JAKARTA, iNews.id - Polda Metro Jaya mengungkap pihak-pihak yang dimintai bantuan dalam pengamanan aksi unjuk rasa di depan Gedung DPR/MPR, Jakarta, pada Kamis (27/8/2026). Polisi memastikan tidak ada organisasi masyarakat (ormas) yang dilibatkan dalam koordinasi pengamanan tersebut.
Kabid Humas Polda Metro Jaya Kombes Budi Hermanto mengatakan, pengamanan aksi dilakukan melalui koordinasi dengan TNI, Pemerintah Provinsi (Pemprov) DKI Jakarta, serta Pamdal Gedung DPR/MPR.
“Saya sampaikan ya, Polda Metro Jaya mengajukan permohonan TNI kepada Kodam Jaya, kepada Pemprov DKI melalui Dinkes, Dishub, Satpol PP, serta kita mengajukan pamdal DPR,” kata Budi kepada wartawan, Rabu (2/9/2026).

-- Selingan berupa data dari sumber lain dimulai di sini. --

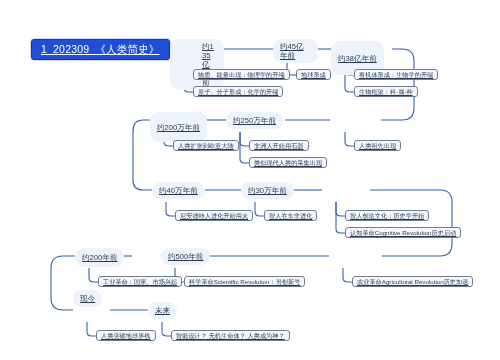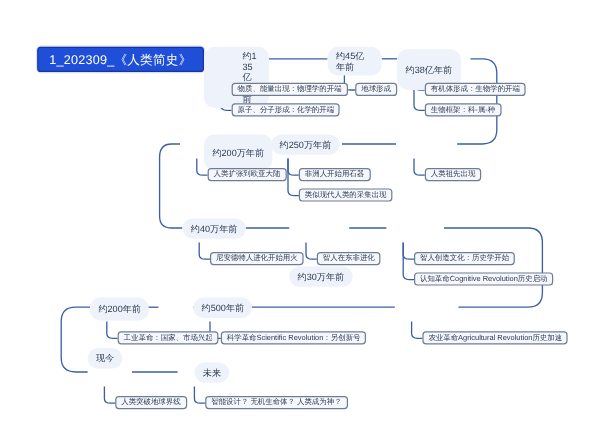"1_202309_《人类简史》" .node { text-decoration: none -> underline }
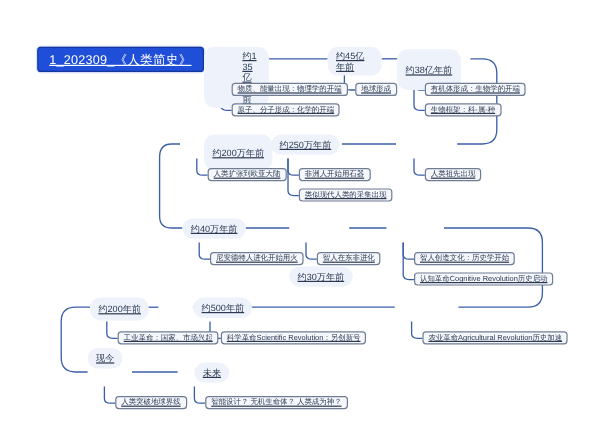"约200万年前" div.node { margin-left: 20px -> none }
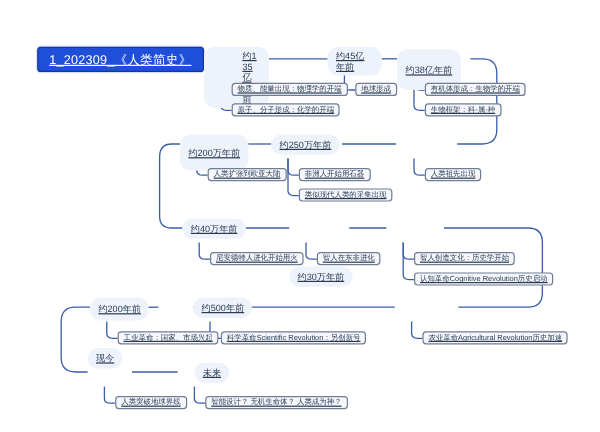"约30万年前" div.node { margin-top: 40px -> none }
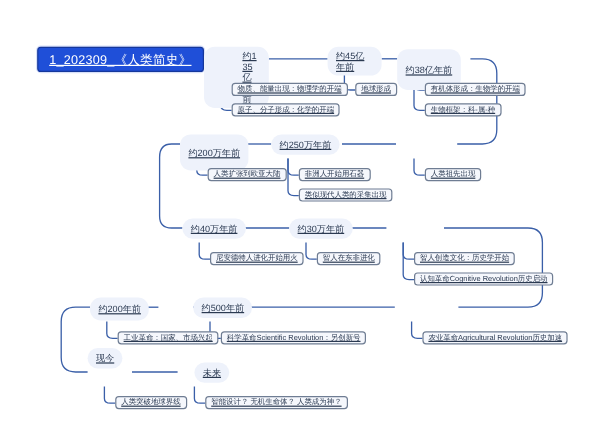"未来" div.node { left: 162px -> 148px }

Budi menjelaskan, Polda Metro Jaya tidak berkoordinasi dengan ormas dalam pengamanan demonstrasi tersebut. Menurutnya, prosedur pengamanan telah disiapkan dengan melibatkan unsur-unsur yang memiliki kewenangan.
Meski demikian, Budi mengatakan peran serta ormas dalam menjaga keamanan dan ketertiban masyarakat (kamtibmas) telah diatur dalam Undang-Undang Nomor 16 Tahun 2017.